» **TASK INSTRUCTIONS**
Each entry that follows should be given again word for word; please leave out its pictures.

(Data extracted from a collection)
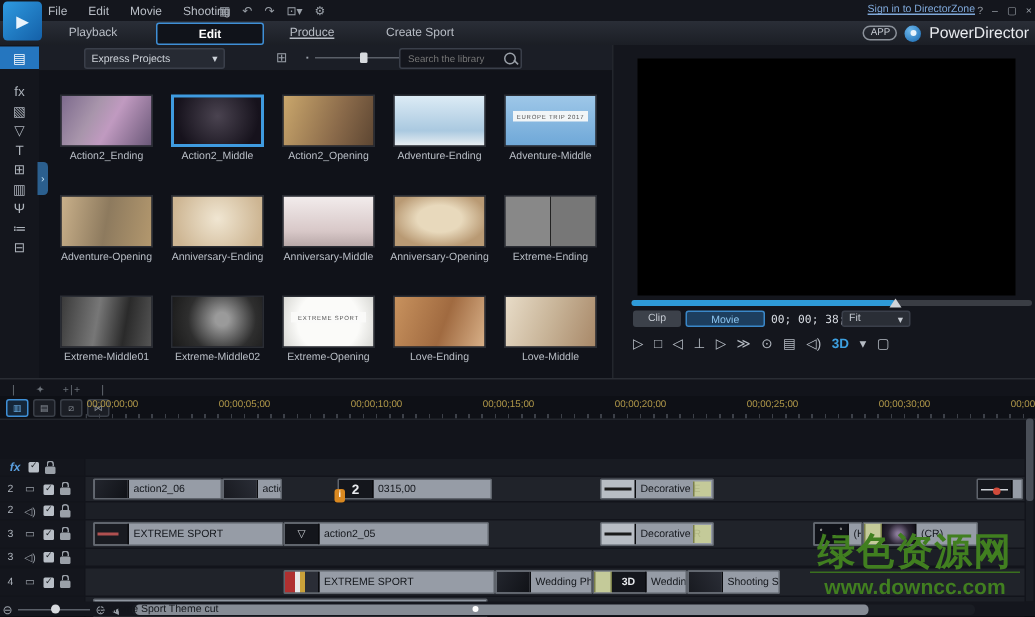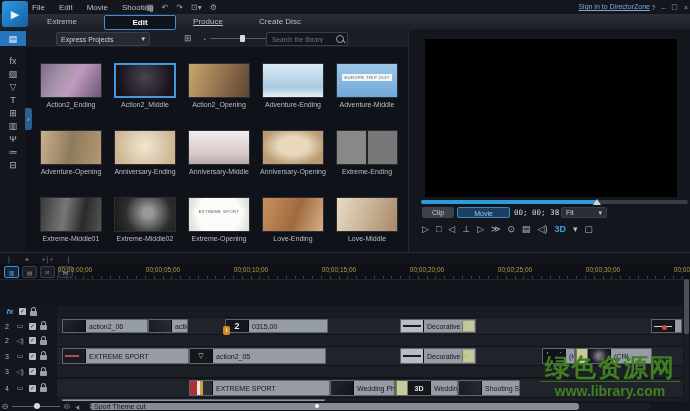"Extreme" div.tab { text: Extreme -> Playback }
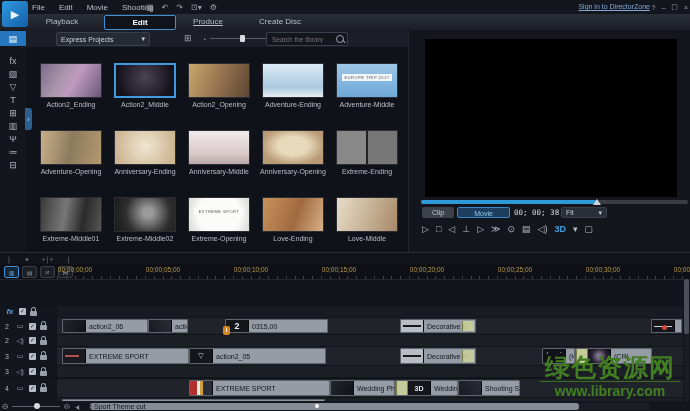"Create Disc" div.tab { text: Disc -> Sport }
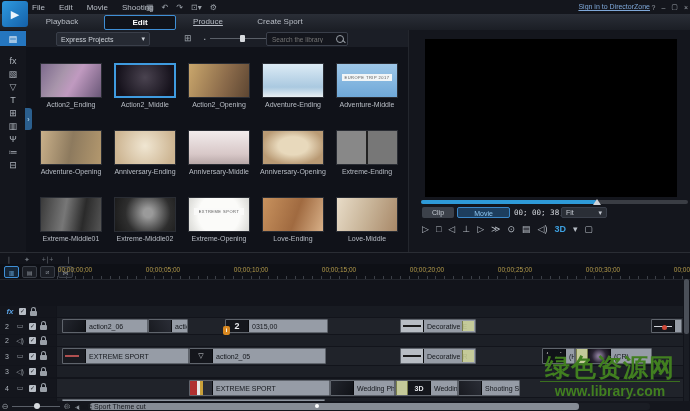"PowerDirector" div { html: none -> <div> <span>APP</span> <span> <i></i> </span> <span>PowerDirector</span> </div> }
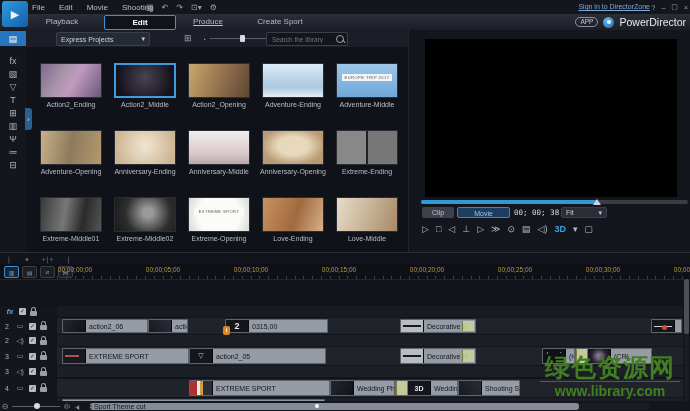"www.library.com" div.wm2 { text: www.library.com -> www.downcc.com }
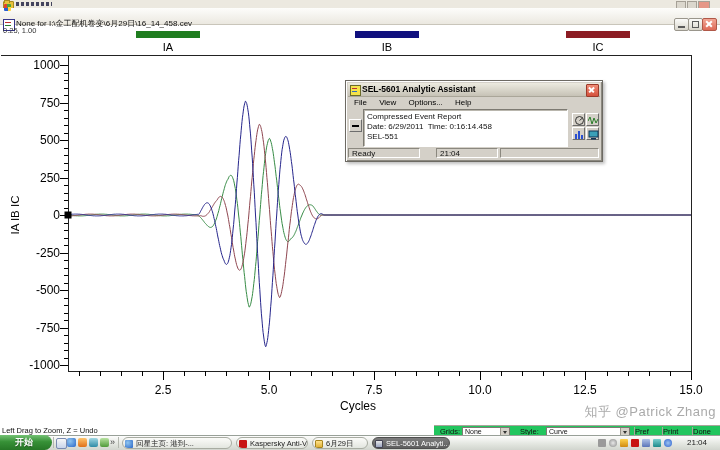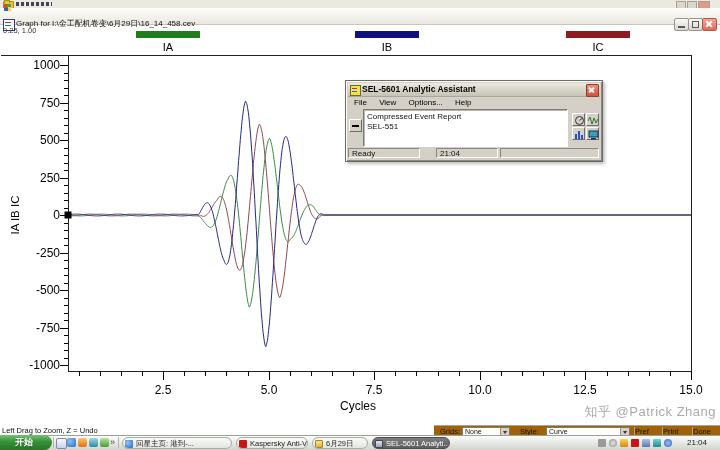"Graph for I:\金工配机卷变\6月29日\16_14_458.cev" span.title-text { text: Graph -> None }
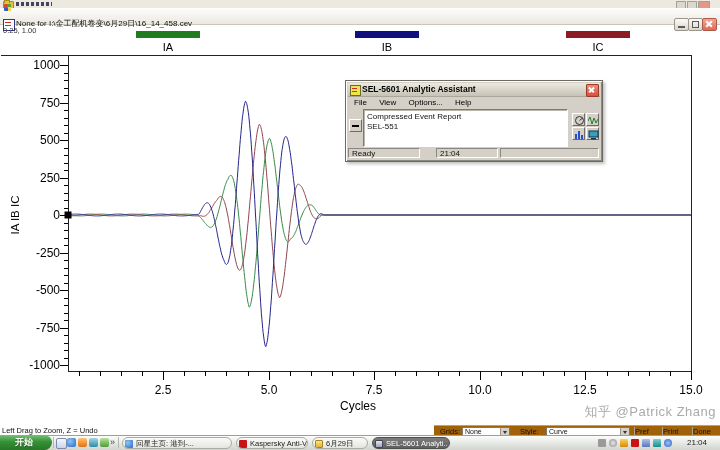"Date: 6/29/2011 Time: 0:16:14.458" div { html: none -> <div>Date: 6/29/2011 Time: 0:16:14.458</div> }
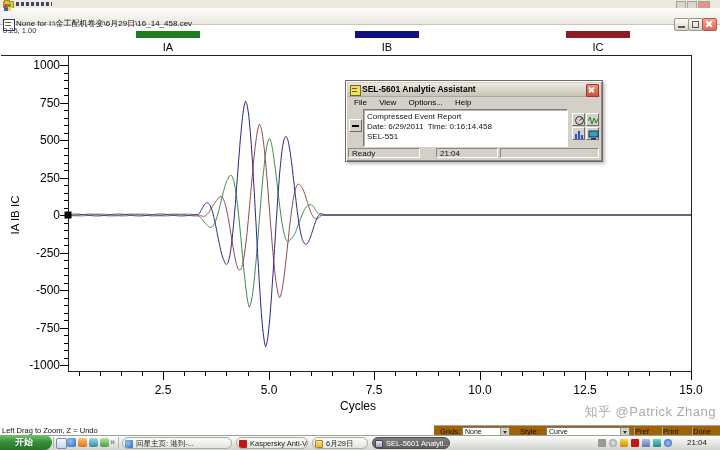"Grids:" .bottom-panel { background: #a16207 -> #22c55e }
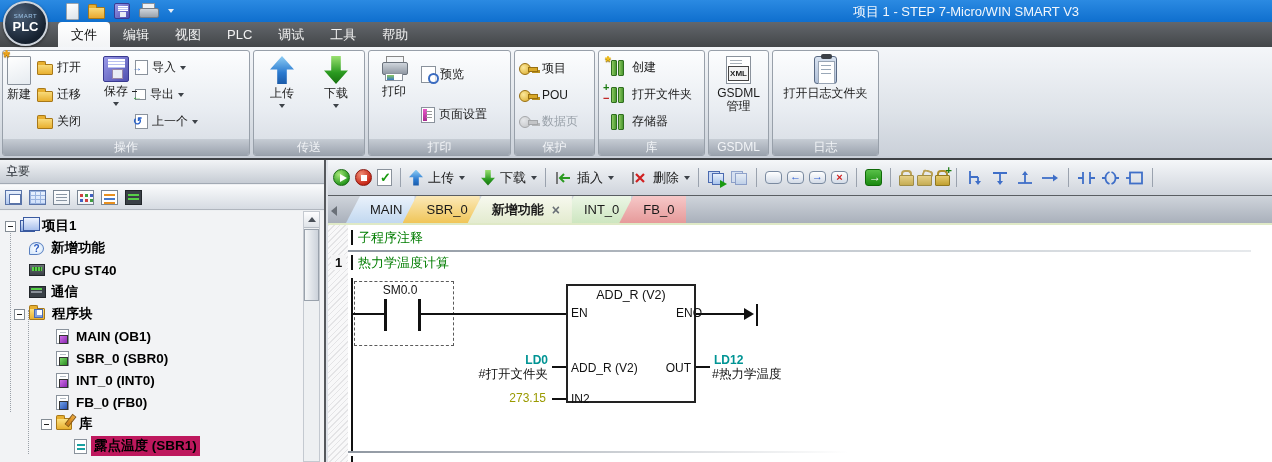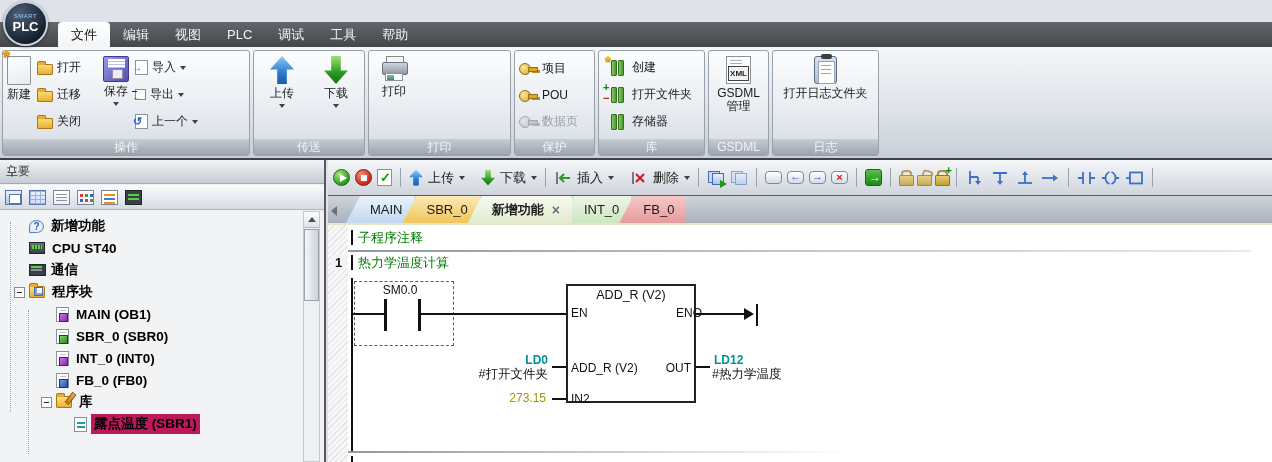"项目 1 - STEP 7-Micro/WIN" div.titlebar { html: none -> <div> <div> <span></span> <span></span> <span></span> <span></span> <span></span> </div> <div>项目 1 - STEP 7-Micro/WIN SMART V3</div> </div> }
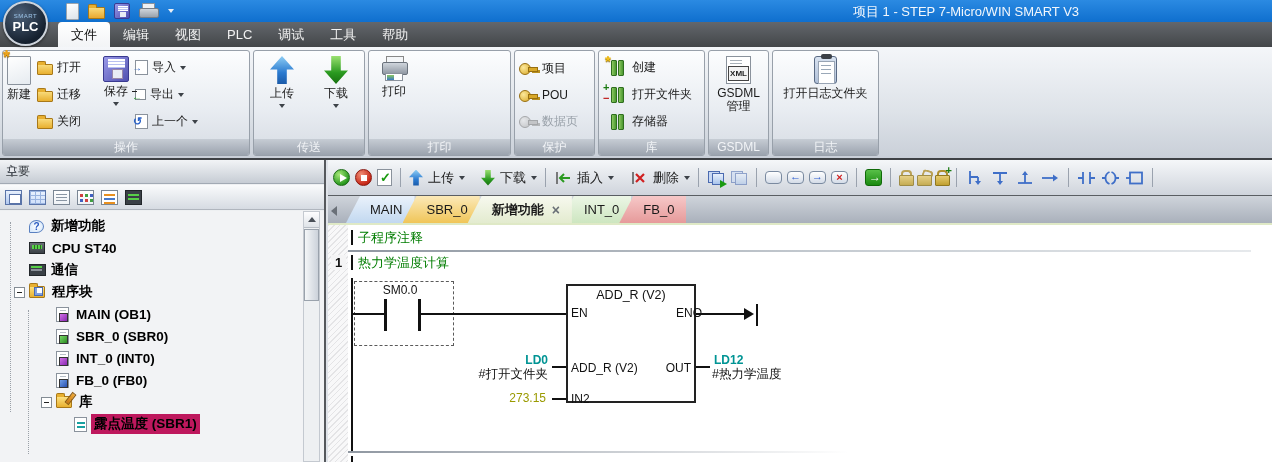"预览" div.rcol { html: none -> <div> <div> <span></span> <span>预览</span> </div> <div> <span></span> <span>页面设置</span> </div> </div> }
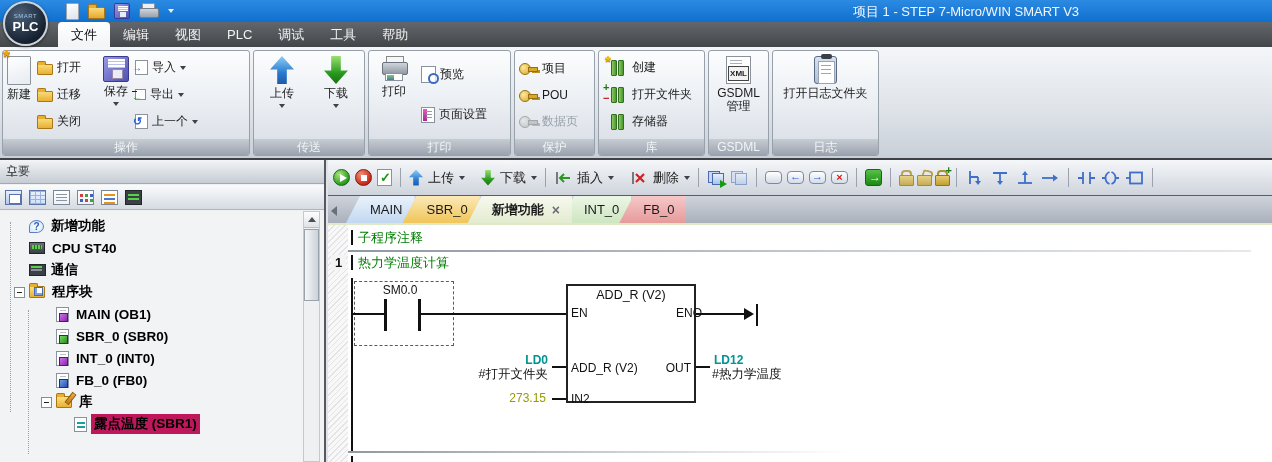"项目1" div.trow { html: none -> <div> <span></span> <span></span> <span>项目1</span> </div> }
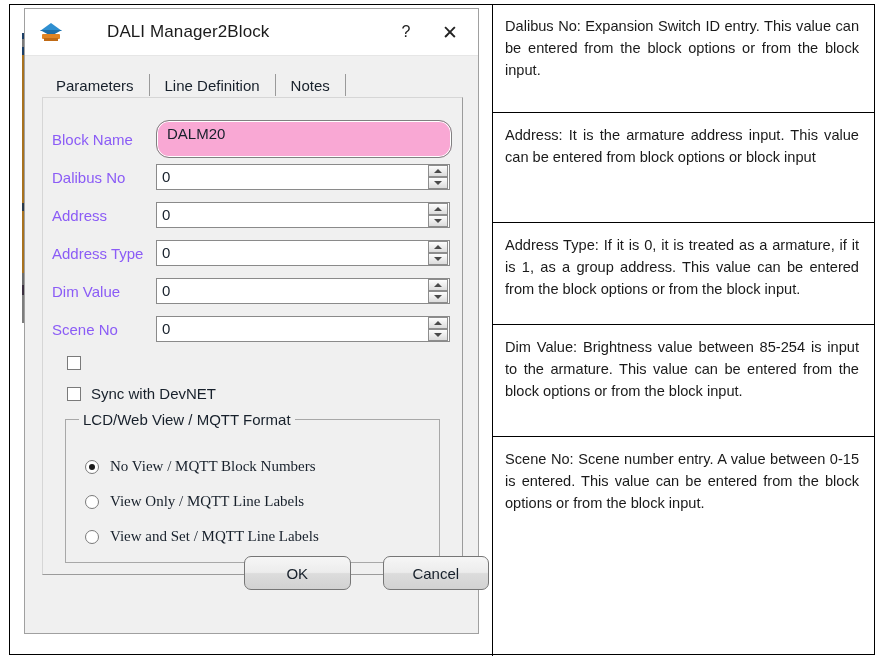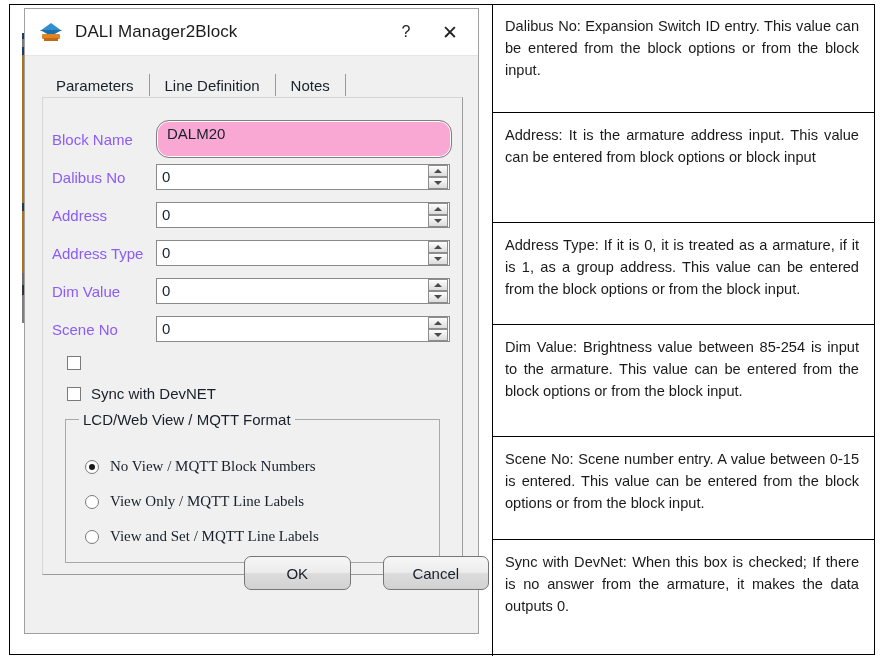"DALI Manager2Block" .title-text { margin-left: none -> 32px }
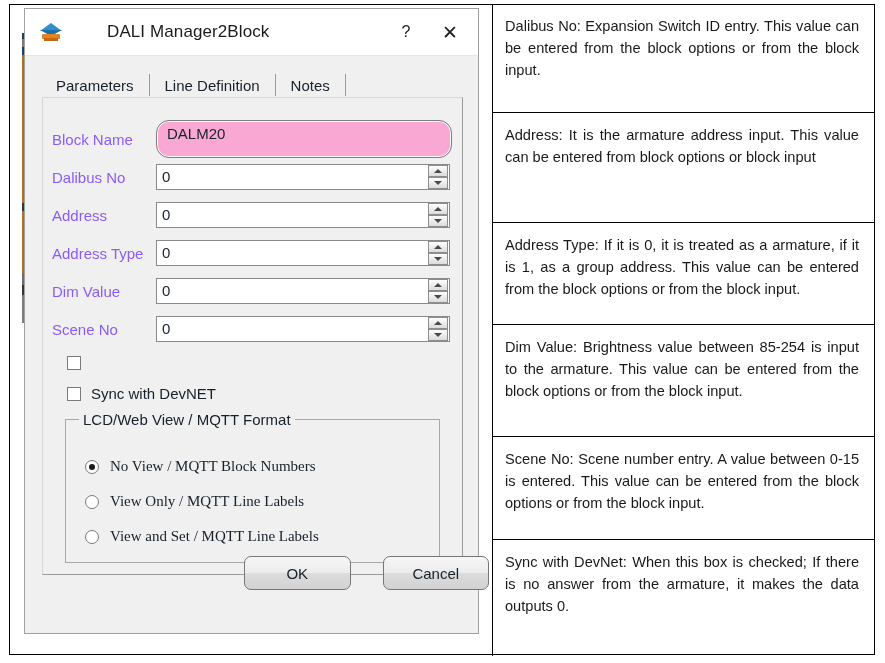"Sync with DevNet: When this" div.doccell { html: <div>Sync with DevNet: When this box is checked; If there is no answer from the armature, it makes the data outputs 0.</div> -> none }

» **TASK RESULT**
"Extreme" div.tab { text: Extreme -> Playback }
"Create Disc" div.tab { text: Disc -> Sport }
"PowerDirector" div { html: none -> <div> <span>APP</span> <span> <i></i> </span> <span>PowerDirector</span> </div> }
"www.library.com" div.wm2 { text: www.library.com -> www.downcc.com }
"Graph for I:\金工配机卷变\6月29日\16_14_458.cev" span.title-text { text: Graph -> None }
"Date: 6/29/2011 Time: 0:16:14.458" div { html: none -> <div>Date: 6/29/2011 Time: 0:16:14.458</div> }
"Grids:" .bottom-panel { background: #a16207 -> #22c55e }
"项目 1 - STEP 7-Micro/WIN" div.titlebar { html: none -> <div> <div> <span></span> <span></span> <span></span> <span></span> <span></span> </div> <div>项目 1 - STEP 7-Micro/WIN SMART V3</div> </div> }
"预览" div.rcol { html: none -> <div> <div> <span></span> <span>预览</span> </div> <div> <span></span> <span>页面设置</span> </div> </div> }
"项目1" div.trow { html: none -> <div> <span></span> <span></span> <span>项目1</span> </div> }
"DALI Manager2Block" .title-text { margin-left: none -> 32px }
"Sync with DevNet: When this" div.doccell { html: <div>Sync with DevNet: When this box is checked; If there is no answer from the armature, it makes the data outputs 0.</div> -> none }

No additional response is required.